Hawke’s depiction of Lorenz Hart, who is not exactly a loveable character, adds so many layers to the musical giant. His intellect is wrapped in anxiety, his chattering wrapped in insecurity, and all his greatness wrapped in loneliness and need for love. It’s easily one of the standout performances of the year, right up there with Joel Edgerton in Train Dreams and Paul Mescal’s work in The History of Sound and Hamnet.
The supporting cast is equally magnetic. Bobby Cannavale and Patrick Kennedy bring the necessary gravitas and emotional counterweight to Hart’s spiraling psyche. Many of my favorite lines come from the sharp, witty, philosophical exchanges between Hart (Hawke) and E.B. White (Kennedy). Credit here goes squarely to Robert Kaplow’s writing which is philosophical, humorous when it needs to be, deeply observant, and rich with character insight.
Yet, despite so much that works, there’s an intangible element missing… something that holds the film back from being a perfect score or my personal #1 of the year. Still, it’s a guaranteed Top 10 for me.
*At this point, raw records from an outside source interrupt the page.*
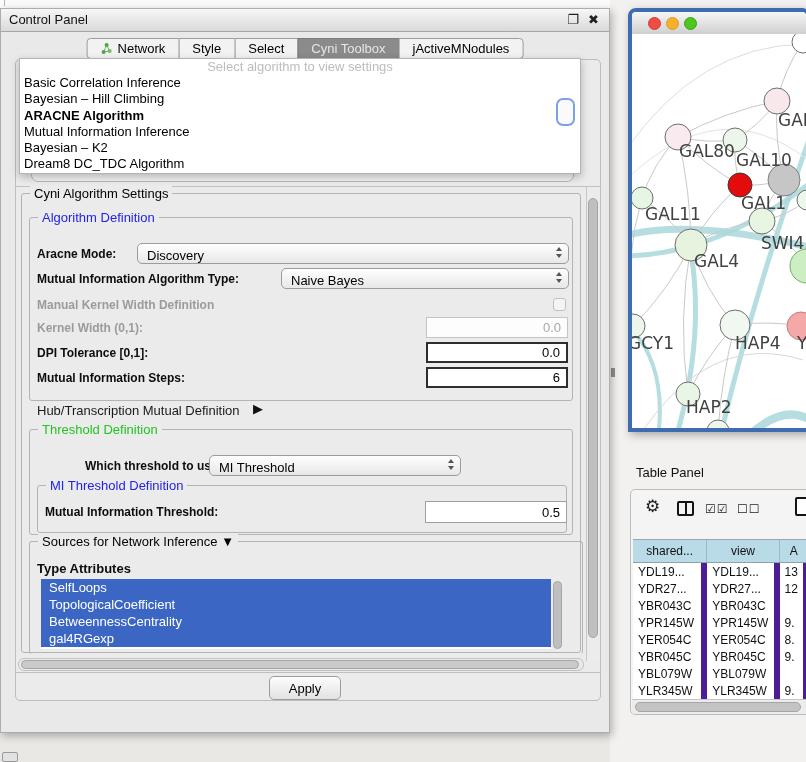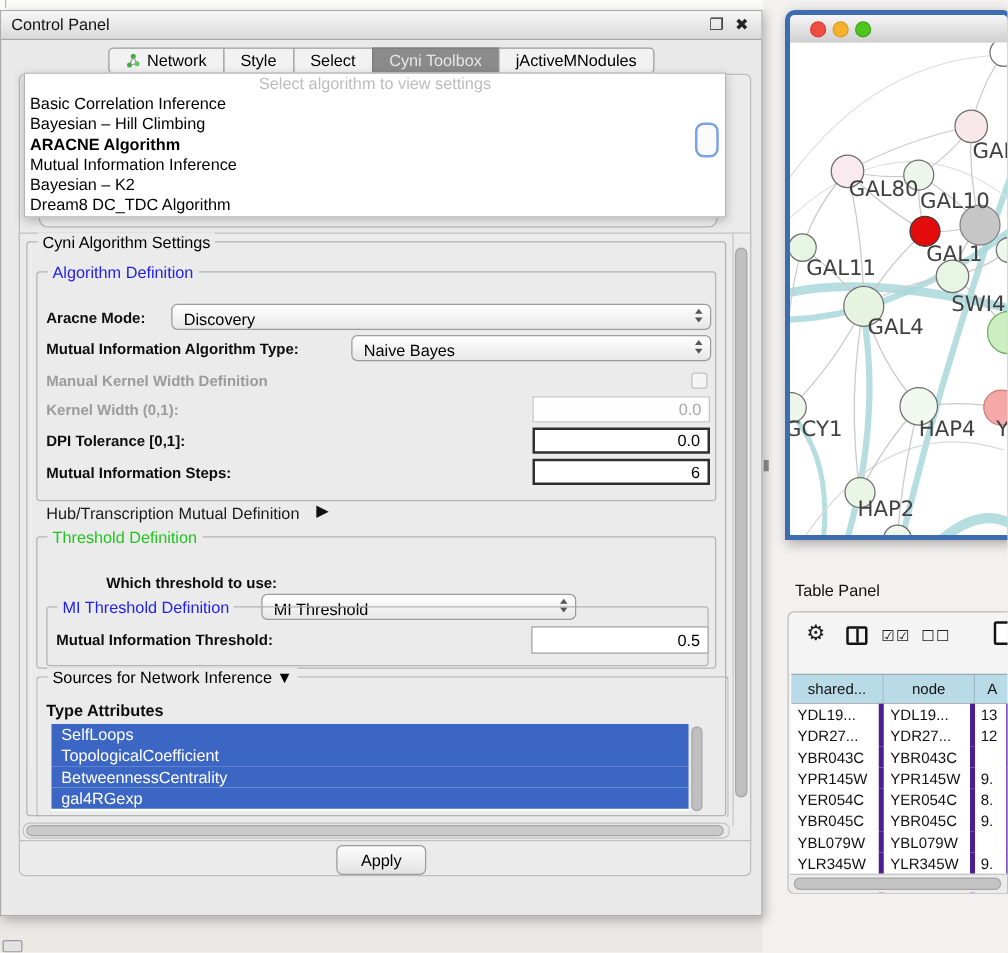--- a/index.html
+++ b/index.html
@@ -197,7 +197,7 @@
     <span class="abs gtitle t-green">Threshold Definition</span>
   </div>
   <span class="abs flabel" style="left:84px;top:450px;">Which threshold to use:</span>
-  <div class="abs combo" style="left:208px;top:446px;width:252px;margin-top:20px;">
+  <div class="abs combo" style="left:208px;top:446px;width:252px;">
     <span>MI Threshold</span>
     <span class="arrows">
         <span class="tri-up" style="display:block;"></span>

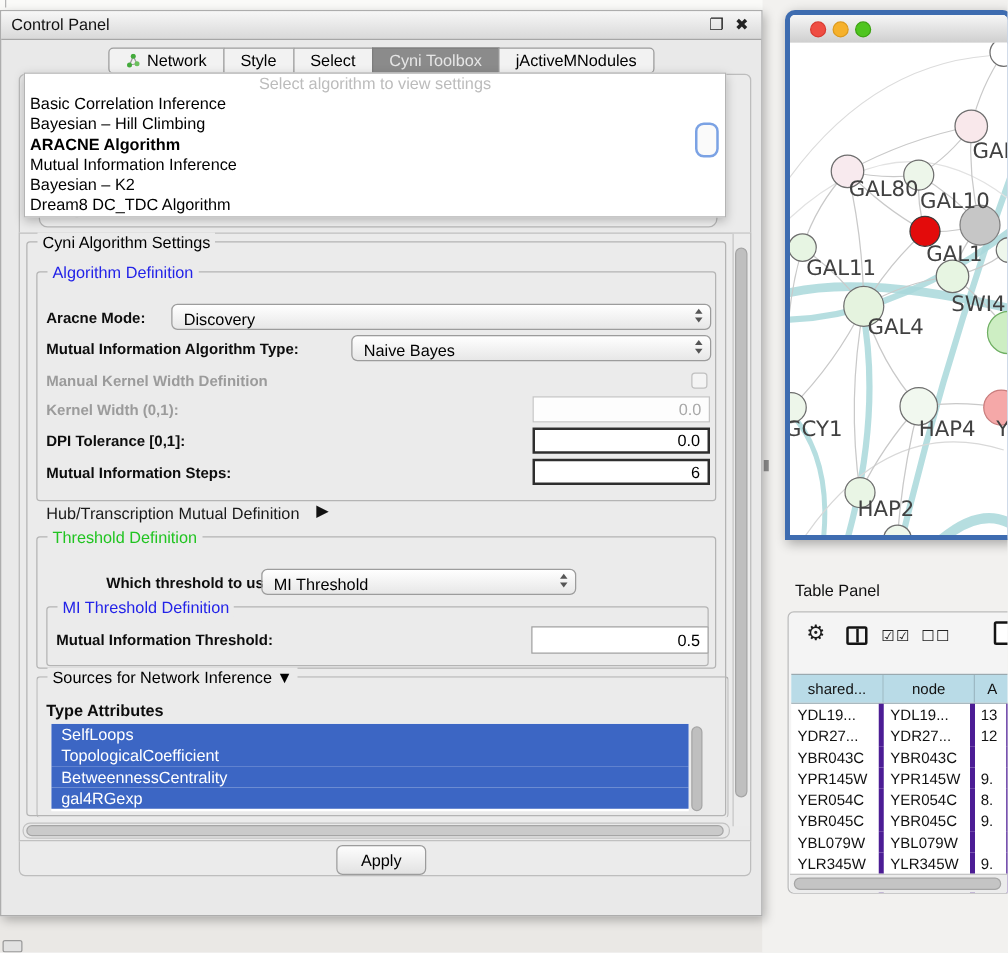--- a/index.html
+++ b/index.html
@@ -315,7 +315,7 @@
   <div class="abs ttable">
     <div class="trow-h" id="thead">
         <div class="hcell" style="width: 76px;">shared...</div>
-        <div class="hcell" style="width: 74px;">node</div>
+        <div class="hcell" style="width: 74px;">view</div>
         <div class="hcell" style="width: 30px;">A</div>
       </div>
     <div id="tbody">

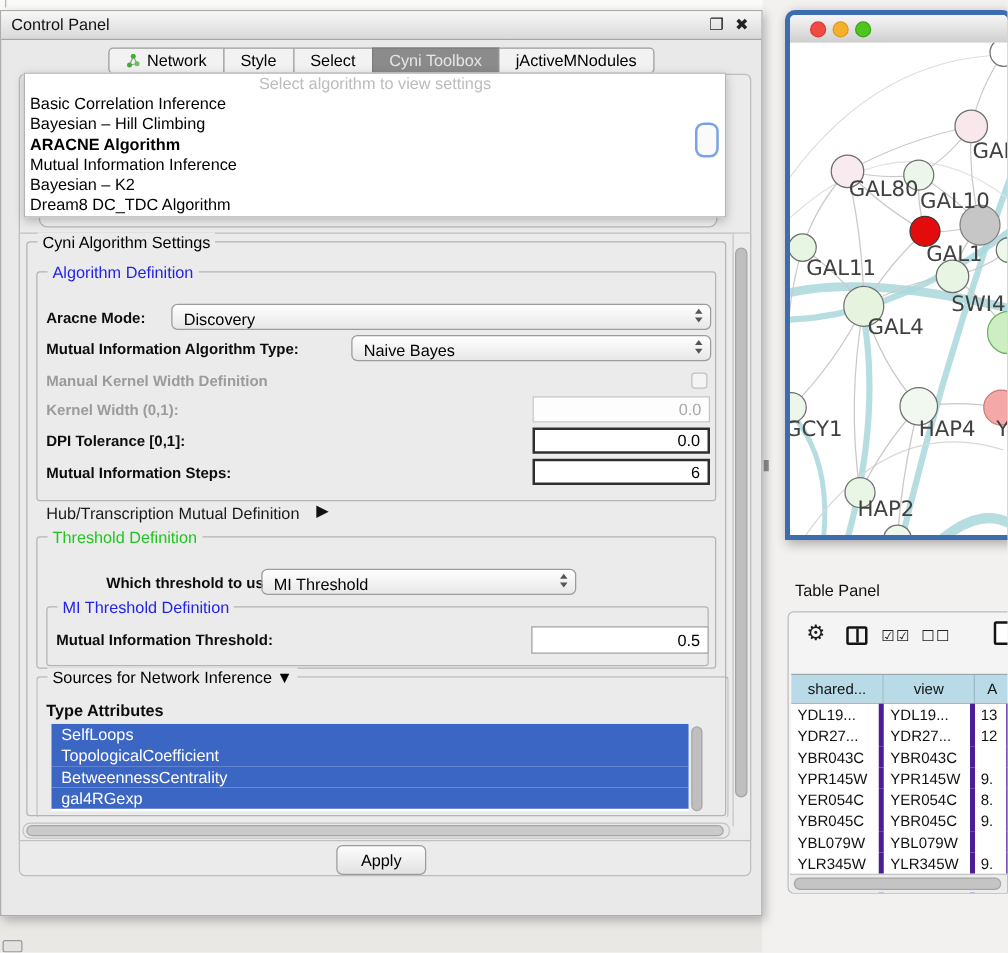--- a/index.html
+++ b/index.html
@@ -93,7 +93,7 @@
   .hcell{background:#b9dbe7;border-right:1px solid #9db9c4;font-size:12px;display:flex;align-items:center;
          justify-content:center;box-sizing:border-box;color:#111;overflow:hidden;white-space:nowrap;}
   .tcell{font-size:12px;color:#111;display:flex;align-items:center;padding-left:5px;box-sizing:border-box;
-         border-right:4px solid #4c1d95;overflow:hidden;white-space:nowrap;}
+         border-right:6px solid #4c1d95;overflow:hidden;white-space:nowrap;}
 </style>
 </head>
 <body>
Craft, Aesthetics, and the Allure of 1940s Broadway

The production design, costumes, makeup, and hairstyling transport you convincingly into the 1940s. Linklater isn’t known for grand sets, but much like Me and Orson Welles, the aesthetic work here is understated, elegant, and immersive. Ethan Hawke’s transformative makeup deserves special note as he becomes Lorenz Hart. Margaret Qualley’s styling also fits the era beautifully, enhancing her enchanting on-screen presence without ever overwhelming the narrative.
The runtime is just 1 hour 40 minutes, short for a usual feature film but could be long for a film built entirely on conversations. Yet surprisingly, it never drags. The pacing is nimble, the writing gripping, and the emotional tension carefully managed. The “will-they-won’t-they” dynamic between Hawke and Qualley adds romantic intrigue, while the simmering friction between Hawke and Andrew Scott creates an undercurrent of anticipation, making their interactions electric when they arrive.
Final Thoughts – Blue Moon is classic Linklater: a film where “nothing happens” and yet everything does. It’s a quiet storm of ideas, regrets, longing, humor, and the aching need to be understood. It is nearly perfect, beautifully crafted, superbly performed, deeply thoughtful, and unquestionably one of the year’s standout films.